SUPPLIED DATA:

* * *

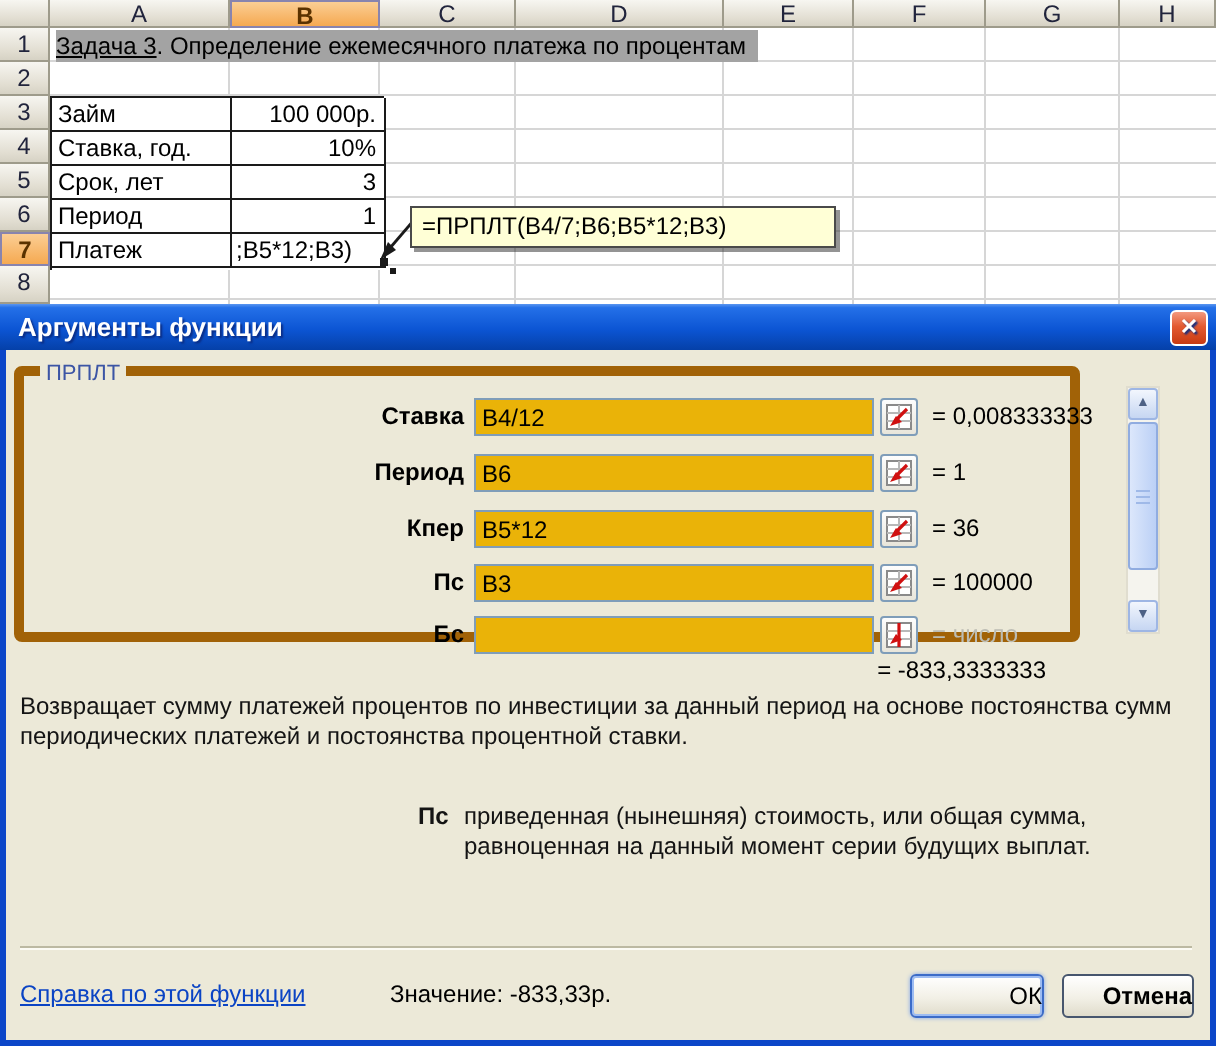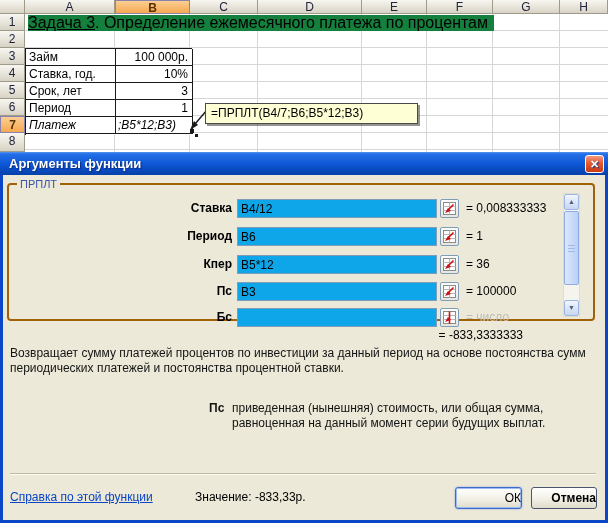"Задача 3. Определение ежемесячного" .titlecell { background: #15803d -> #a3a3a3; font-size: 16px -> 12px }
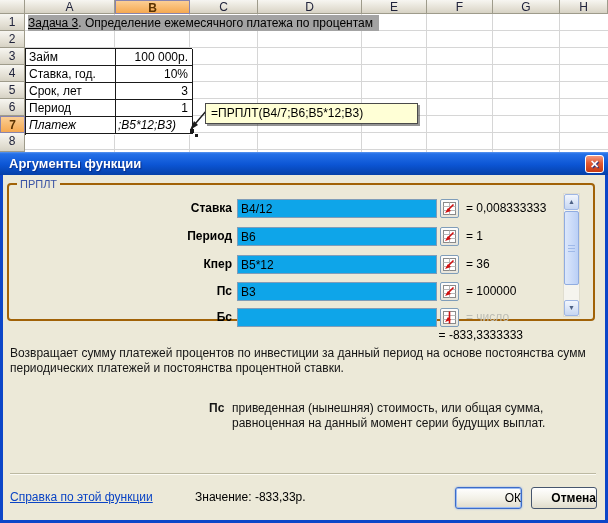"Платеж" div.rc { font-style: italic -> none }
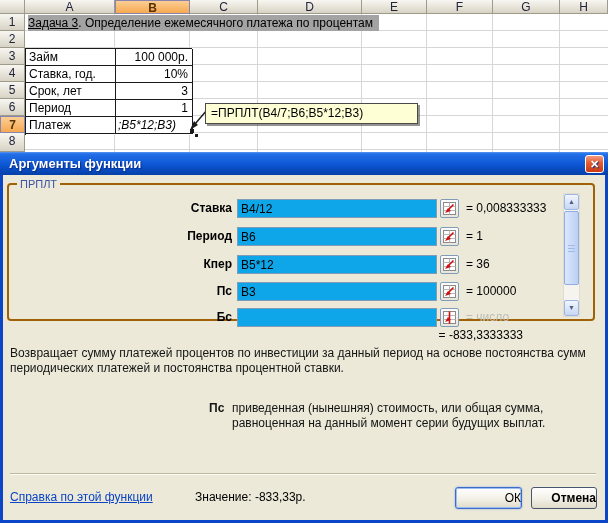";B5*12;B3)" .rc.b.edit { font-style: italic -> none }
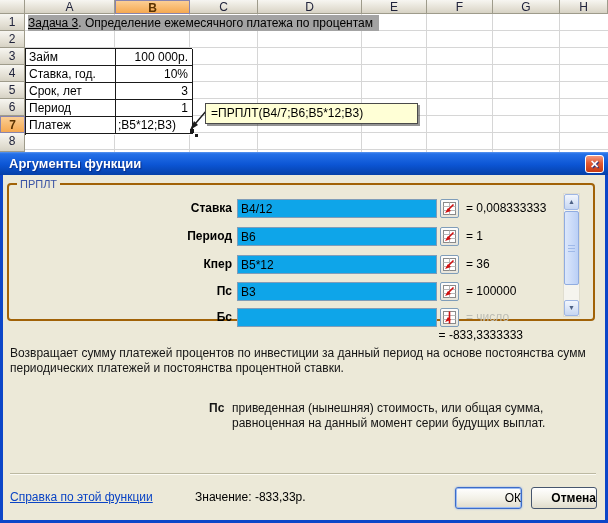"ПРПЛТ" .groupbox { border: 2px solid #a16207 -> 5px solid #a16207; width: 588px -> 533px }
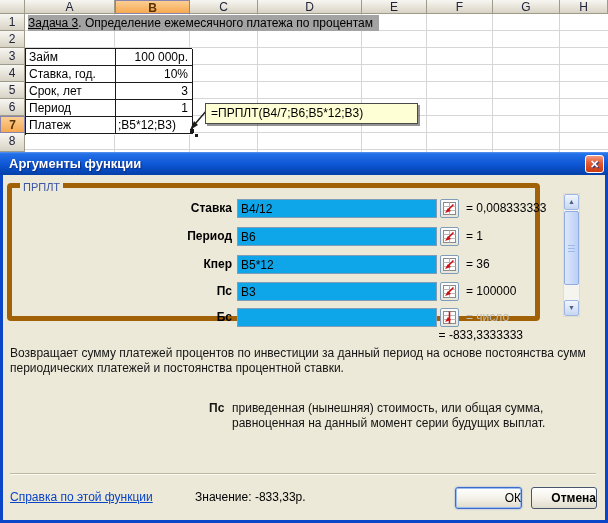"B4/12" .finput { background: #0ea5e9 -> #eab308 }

* * *

WHAT THE EXERCISE ASKS:
Set down the entries above again exactly, minus any image.

WORKED SOLUTION:
"Задача 3. Определение ежемесячного" .titlecell { background: #15803d -> #a3a3a3; font-size: 16px -> 12px }
"Платеж" div.rc { font-style: italic -> none }
";B5*12;B3)" .rc.b.edit { font-style: italic -> none }
"ПРПЛТ" .groupbox { border: 2px solid #a16207 -> 5px solid #a16207; width: 588px -> 533px }
"B4/12" .finput { background: #0ea5e9 -> #eab308 }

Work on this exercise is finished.